* Your instructions *
From the data below, copy exactly the lines that lie between the one holding "- Social media" and the one holding "media has revolutionised", including both, and nothing more.

________________________________________

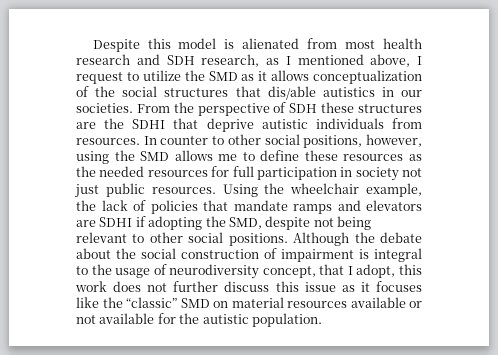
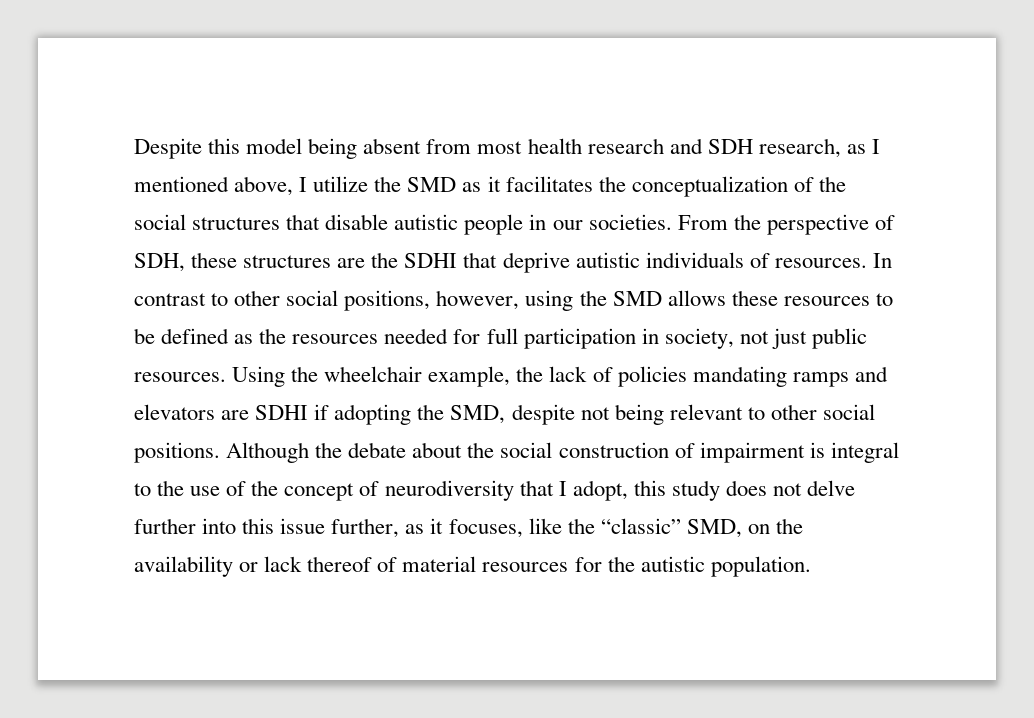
- Despite this model is alienated from most health research and SDH research, as I mentioned above, I request to utilize the SMD as it allows conceptualization of the social structures that dis/able autistics in our societies.
+ Despite this model being absent from most health research and SDH research, as I mentioned above, I utilize the SMD as it facilitates the conceptualization of the social structures that disable autistic people in our societies.
- From the perspective of SDH these structures are the SDHI that deprive autistic individuals from resources.
+ From the perspective of SDH, these structures are the SDHI that deprive autistic individuals of resources.
- In counter to other social positions, however, using the SMD allows me to define these resources as the needed resources for full participation in society not just public resources.
+ In contrast to other social positions, however, using the SMD allows these resources to be defined as the resources needed for full participation in society, not just public resources.
- Using the wheelchair example, the lack of policies that mandate ramps and elevators are SDHI if adopting the SMD, despite not being relevant to other social positions.
+ Using the wheelchair example, the lack of policies mandating ramps and elevators are SDHI if adopting the SMD, despite not being relevant to other social positions.
- Although the debate about the social construction of impairment is integral to the usage of neurodiversity concept, that I adopt, this work does not further discuss this issue as it focuses like the “classic” SMD on material resources available or not available for the autistic population.
+ Although the debate about the social construction of impairment is integral to the use of the concept of neurodiversity that I adopt, this study does not delve further into this issue further, as it focuses, like the “classic” SMD, on the availability or lack thereof of material resources for the autistic population.

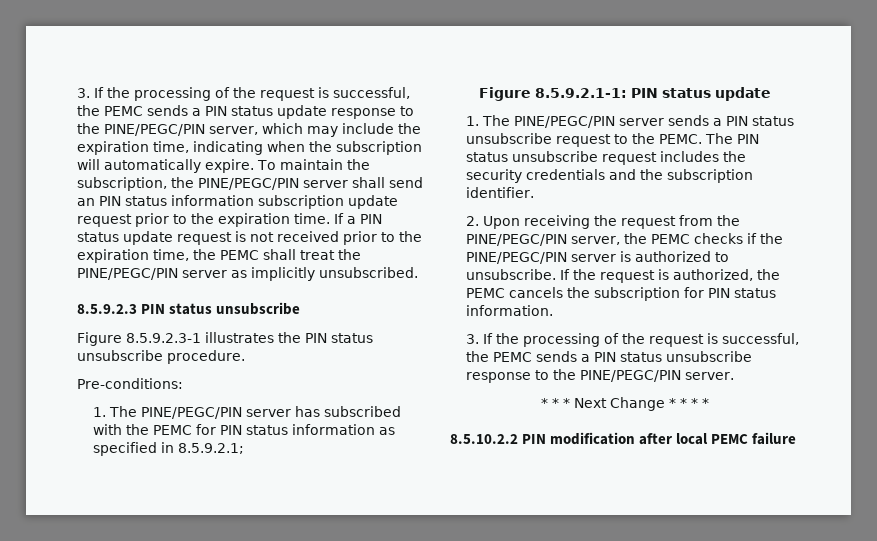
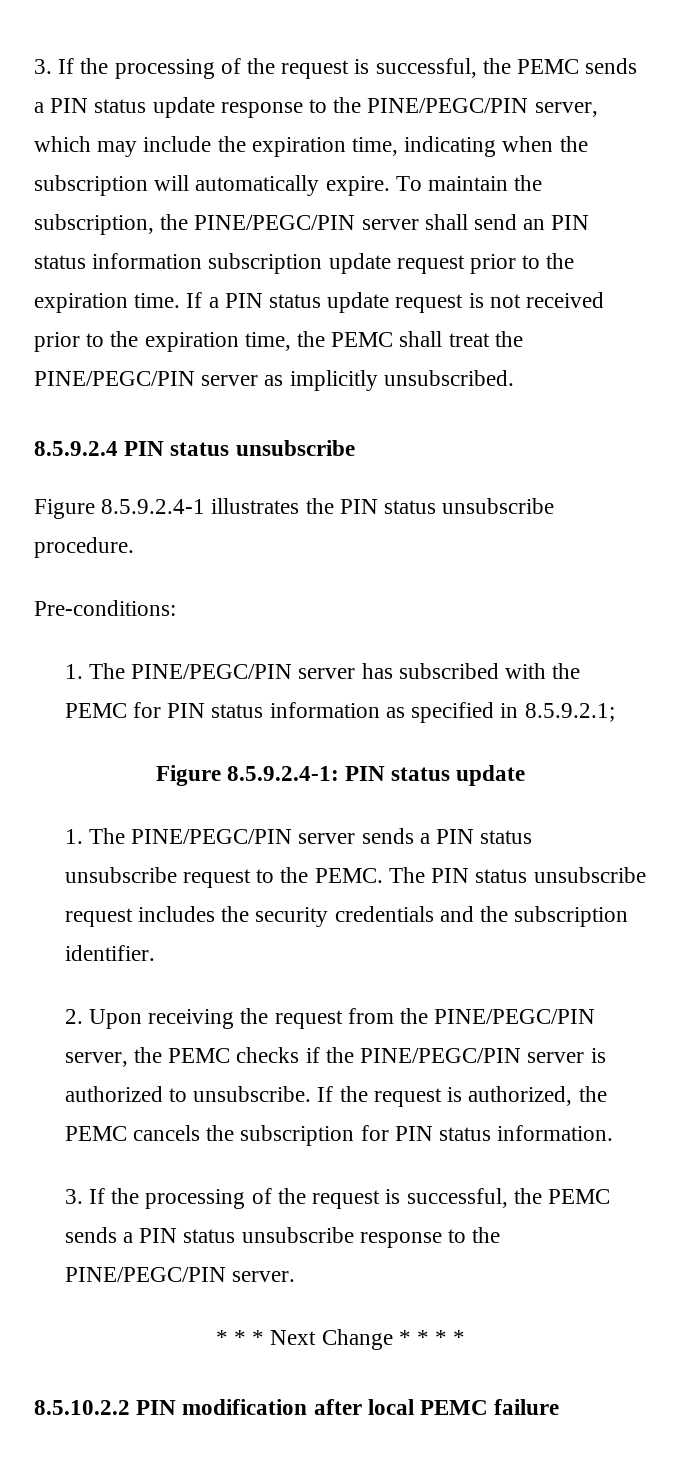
- 8.5.9.2.3 PIN status unsubscribe
+ 8.5.9.2.4 PIN status unsubscribe
- Figure 8.5.9.2.3-1 illustrates the PIN status unsubscribe procedure.
+ Figure 8.5.9.2.4-1 illustrates the PIN status unsubscribe procedure.
- Figure 8.5.9.2.1-1: PIN status update
+ Figure 8.5.9.2.4-1: PIN status update

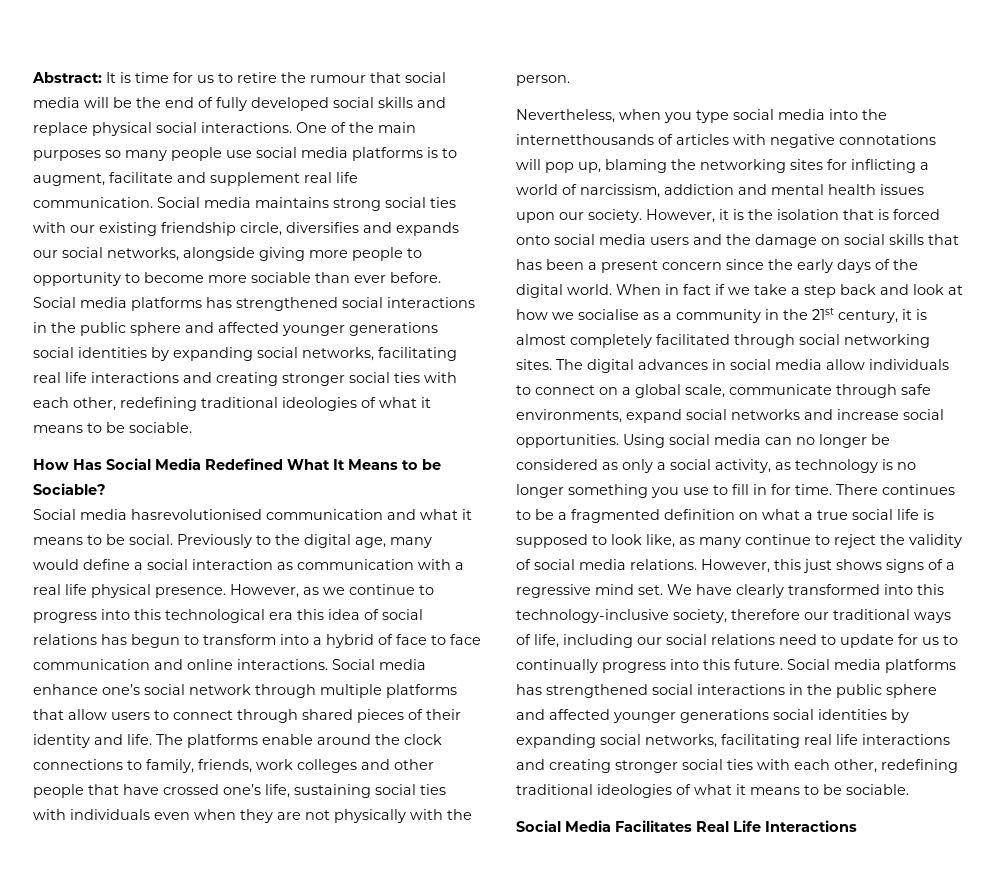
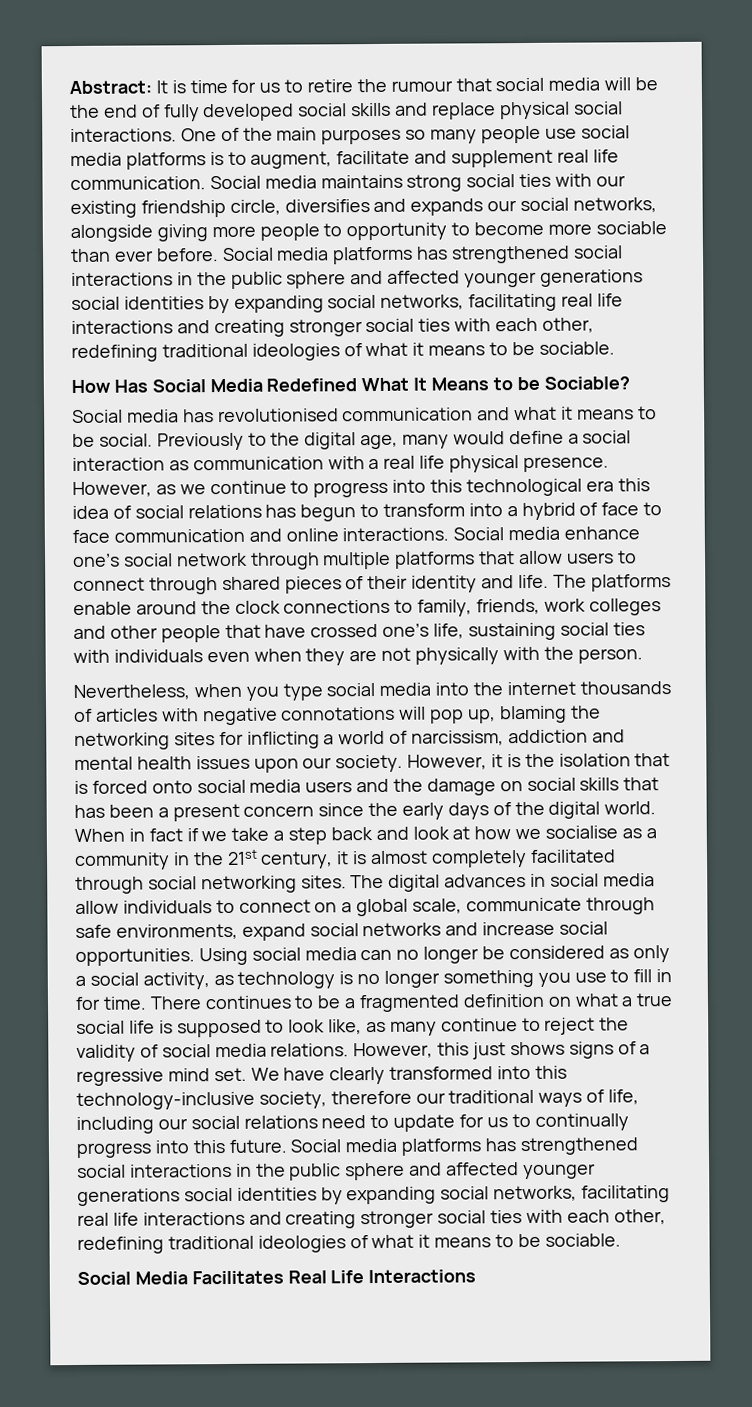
- Social media hasrevolutionised communication and what it means to be social.
+ Social media has revolutionised communication and what it means to be social.
- Nevertheless, when you type social media into the internetthousands of articles with negative connotations will pop up, blaming the networking sites for inflicting a world of narcissism, addiction and mental health issues upon our society.
+ Nevertheless, when you type social media into the internet thousands of articles with negative connotations will pop up, blaming the networking sites for inflicting a world of narcissism, addiction and mental health issues upon our society.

________________________________________

* Task result *
- Social media hasrevolutionised communication and what it means to be social.
+ Social media has revolutionised communication and what it means to be social.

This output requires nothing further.